First to ratify the imposed Charter was Mauritania,
the poorest country on the African continent, and that
happened on 28 July, 2008, a year after the document
had been adopted by the AU, and of course the
ratification was more out of enticement and less to do
with values. To follow suit was Melesi Zenawi's Ethiopia in
January 2009, followed by Ernest Bai Koroma's Sierra
Leone in December the same year, with Burkina Faso,
Lesotho, Rwanda and Ghana joining in 2010. Jacob Zuma's South Africa followed suit in 2011,
together with Zambia under Rupiah Banda, Guinea, Niger
and Chad. In January 2012 we saw Guinea Bissau,
Nigeria and finally Cameroon depositing their
instruments of ratification. This effectively means
the Charter can be considered to have come into force
in February 2012. Just like colonialism before it, the
Charter is expanding its tentacles from South America
to the jungles of Africa, with OSI boasting of the
progress of this project so far. Wrote Edward R McMahon: "In recent decades the OAS
has devoted considerable attention to the question of
how it can help promote democratic governance in
member states. Its policies in this regard have
evolved considerably, especially as the number of
democracies in the OAS has increased over the past
three decades. As such, it can be instructive to the
African Union, which could be said to be at an earlier
stage of a potentially similar trajectory." The assumption here is that democracy by its very
nature is extraneous to the African culture, and as
such must be imported from the enlightened
civilisations of Europe. The slow pace at which
African countries have been ratifying the OSI document
speaks volumes about the political status of the
African Union at the moment. Essentially the body simply allowed a document to
be smuggled in for adoption, without really bothering
to debate about it, let alone develop it to suit the
context of Africa, only to chicken out of ratifying
the same document. The adoption was more to avoid
disappointing the donor community than it was about
the document itself. For a year there was zero
commitment to identify with this Western initiative
brought to the table of unthinking African leaders
seen as incapable of defining democracy and developing
a road map leading to credible elections and good
governance. The Charter has the usual fawned clauses on
democracy itself, defining the concept for Africa the
Western way, and prescribing how Africa must strive to
do what the South American States are praised for
doing by the West, of course praised in the name of
the nobility of democracy. The democracy in question
here is not the rule of the people, by the people and
for the people, as defined by the founding fathers of
this nobility we all are keen to embrace. Rather it is
the rule of Soros' Charter for the Africans, by
African puppet leaders pliant to the Western cause,
for the unsuspecting African masses. So this democracy does not and cannot redistribute
the stolen farmlands in South Africa, especially when
Zuma signs the Soros document while at the same time
he committedly cracks down on Julius Malema for
advocating land reclamation without compensation.

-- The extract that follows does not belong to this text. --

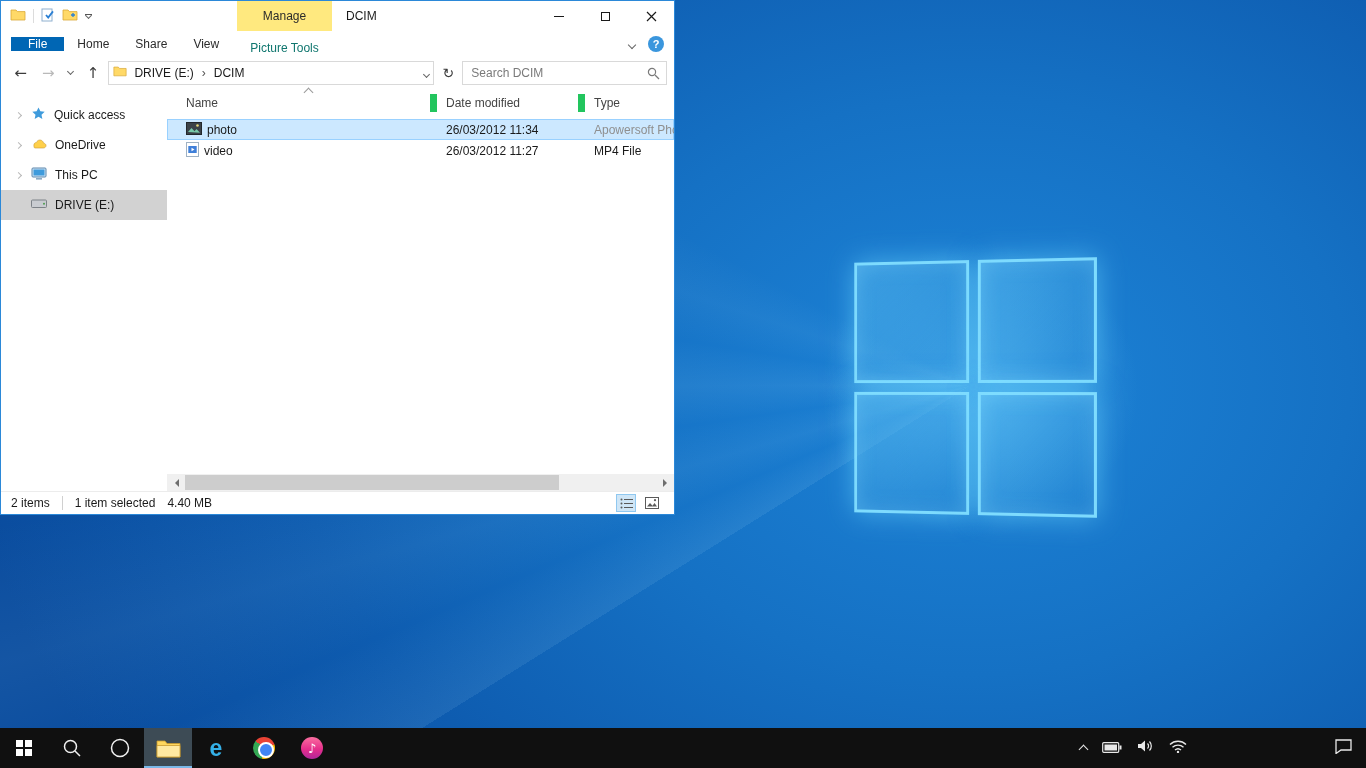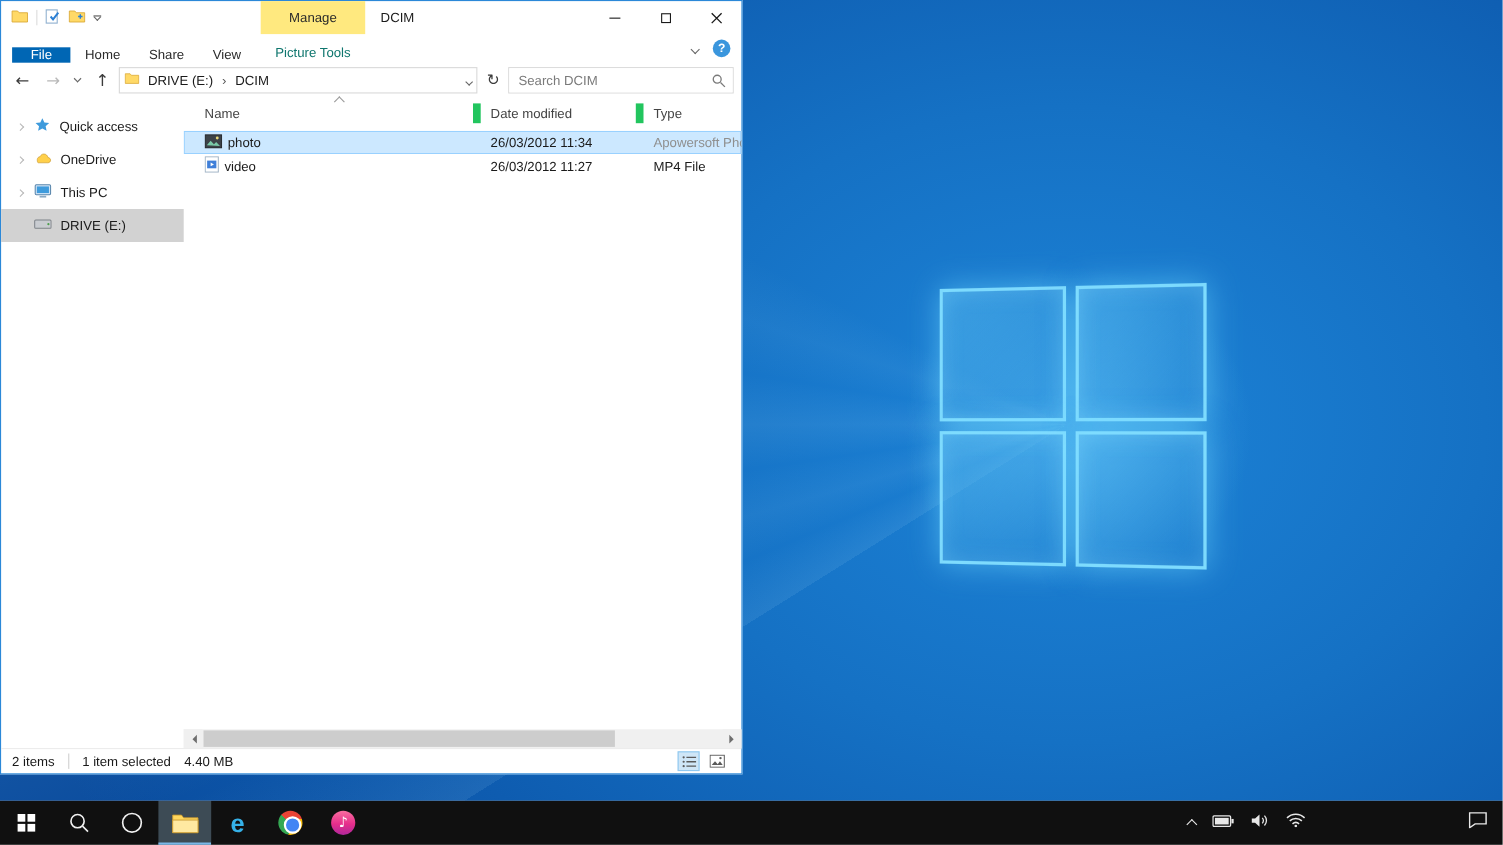"Manage" .window { height: 704px -> 515px }
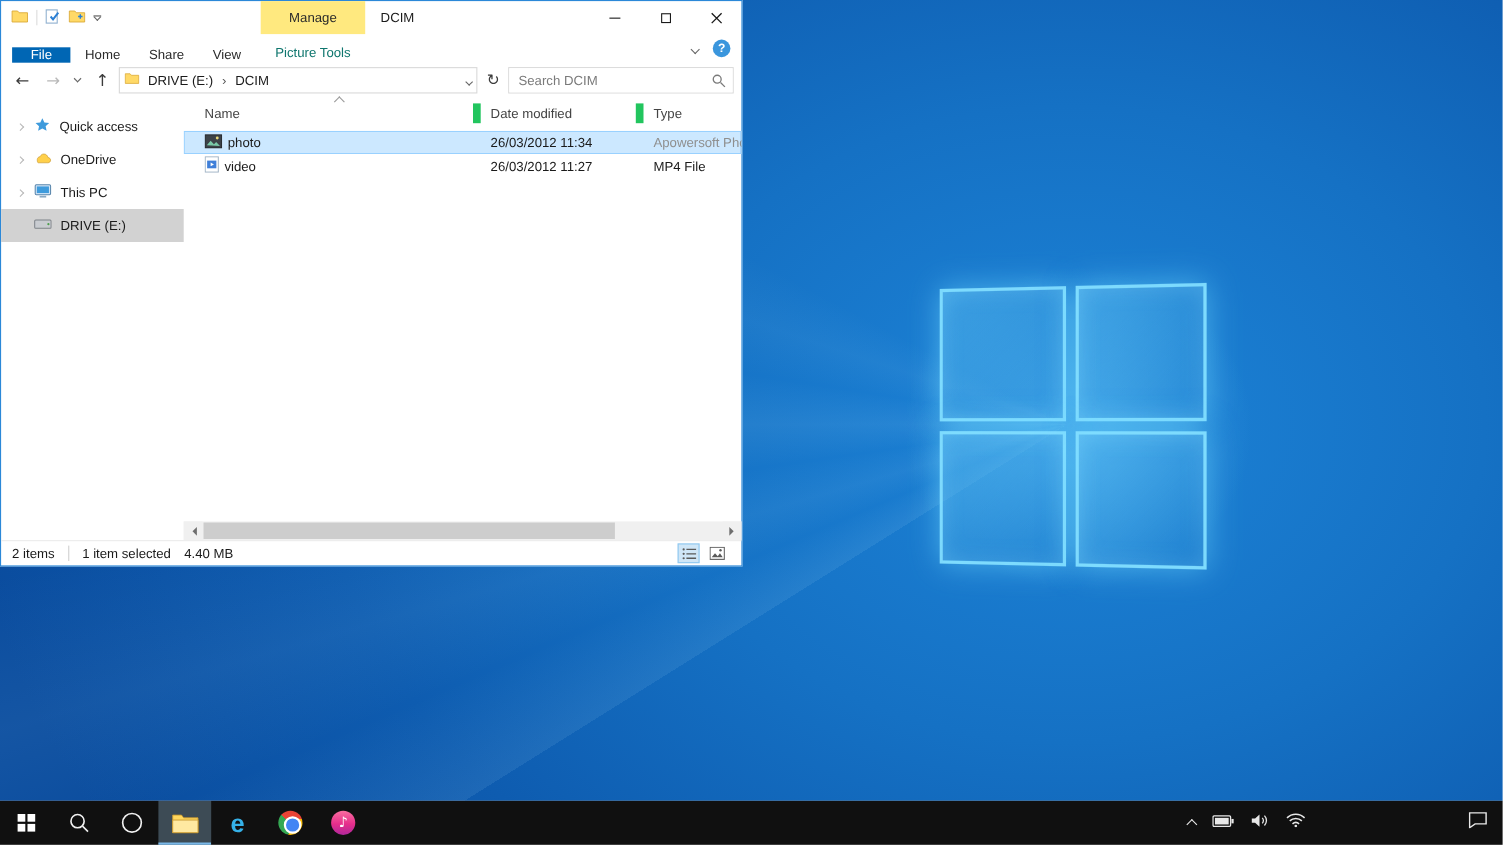"File" .ribbon-row { align-items: flex-end -> center }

Reclamation and compensation are of course terms in
contradiction, and must not logically be used in the
same sentence. Soros' Charter is not about Africans gaining full
control of their vast natural resources and developing
themselves into an industrialised community. Neither
is it about Africans having sovereign control of their
economies. It is a Charter about well written
newspapers, many radio stations, independent electoral
commissions, and such other paramount issues like
respect for homosexuality — issues we are told are the
cornerstones of the West's brand of exported
democracy. There is nothing in Soros' Charter about the right
to education, food, shelter, water, clothing, and land
for every African person. These are trivial rights not
very consistent with the simple lives of uncivilised
Africans, who ostensibly would rather have many
well-written newspapers than food on the table, or
more homosexuals than clean water sources for the
ever-perishing populations. There is a lot of emphasis on the rule of law
doctrine in the document. But such law must be law for
the protection of the foreign investor and powerful
corporations, together with their surrogates occupying
political offices in Africa, not exactly for the
interests of the poverty-stricken African — the kind
of property rights laws like those that protected
colonially settled farmers in Zimbabwe. It is the kind of law that criminalises
anti-imperialism resistance as hate politics or
terrorism, while legitimising Western-executed
genocides as "Responsibility to Protect
interventions," the way the murderous NATO bombings in
Libya have been heroically portrayed as "protecting
civilians". Only the West can invade a country and
protect it from itself by killing 50 000 of the
country's civilians — arrogantly demanding to be
applauded for it all. Of course OSI has leveraged so much on the doctrine
of human rights to make noble its illicit intentions
wrapped in the niceties of ACDEG. The young African
has been made to wail for rights to do with everything
on this planet except the right to decide the destiny
of his own continent. So you have young Zimbabweans
preferring to fight for the right to carry out protest
marches aimed at protesting against the new farmers
occupying land formerly occupied by colonial settlers.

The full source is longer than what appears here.